- _REQUIRED ACTION_
Using the entries that follow, write out the line containing "font-size: 16px ->", the line containing "background: #0ea5e9 ->", and every line between them, exactly and nothing else.

[Opening DATA PROVIDED section]

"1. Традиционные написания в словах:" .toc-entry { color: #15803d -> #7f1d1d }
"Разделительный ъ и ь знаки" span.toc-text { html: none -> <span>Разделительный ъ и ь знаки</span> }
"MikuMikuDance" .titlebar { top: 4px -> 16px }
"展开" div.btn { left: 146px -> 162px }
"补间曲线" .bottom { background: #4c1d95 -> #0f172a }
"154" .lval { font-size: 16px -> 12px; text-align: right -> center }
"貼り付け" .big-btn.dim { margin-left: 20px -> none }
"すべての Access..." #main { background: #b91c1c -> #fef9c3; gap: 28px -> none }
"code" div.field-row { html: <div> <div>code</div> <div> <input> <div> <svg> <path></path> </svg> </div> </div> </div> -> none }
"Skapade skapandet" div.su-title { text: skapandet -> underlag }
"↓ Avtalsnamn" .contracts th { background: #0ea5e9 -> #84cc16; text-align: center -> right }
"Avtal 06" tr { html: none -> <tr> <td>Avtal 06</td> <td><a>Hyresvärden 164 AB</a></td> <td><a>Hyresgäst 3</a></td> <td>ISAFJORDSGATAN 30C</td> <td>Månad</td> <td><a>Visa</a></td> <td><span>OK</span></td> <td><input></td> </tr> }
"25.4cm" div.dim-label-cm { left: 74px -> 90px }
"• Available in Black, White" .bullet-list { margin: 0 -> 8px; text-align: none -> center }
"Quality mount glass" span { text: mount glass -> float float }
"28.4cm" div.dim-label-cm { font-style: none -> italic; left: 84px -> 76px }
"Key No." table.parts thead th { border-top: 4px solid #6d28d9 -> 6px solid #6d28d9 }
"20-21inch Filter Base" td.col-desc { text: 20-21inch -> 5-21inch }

[Closing DATA PROVIDED section]

- _TASK OUTPUT_
"154" .lval { font-size: 16px -> 12px; text-align: right -> center }
"貼り付け" .big-btn.dim { margin-left: 20px -> none }
"すべての Access..." #main { background: #b91c1c -> #fef9c3; gap: 28px -> none }
"code" div.field-row { html: <div> <div>code</div> <div> <input> <div> <svg> <path></path> </svg> </div> </div> </div> -> none }
"Skapade skapandet" div.su-title { text: skapandet -> underlag }
"↓ Avtalsnamn" .contracts th { background: #0ea5e9 -> #84cc16; text-align: center -> right }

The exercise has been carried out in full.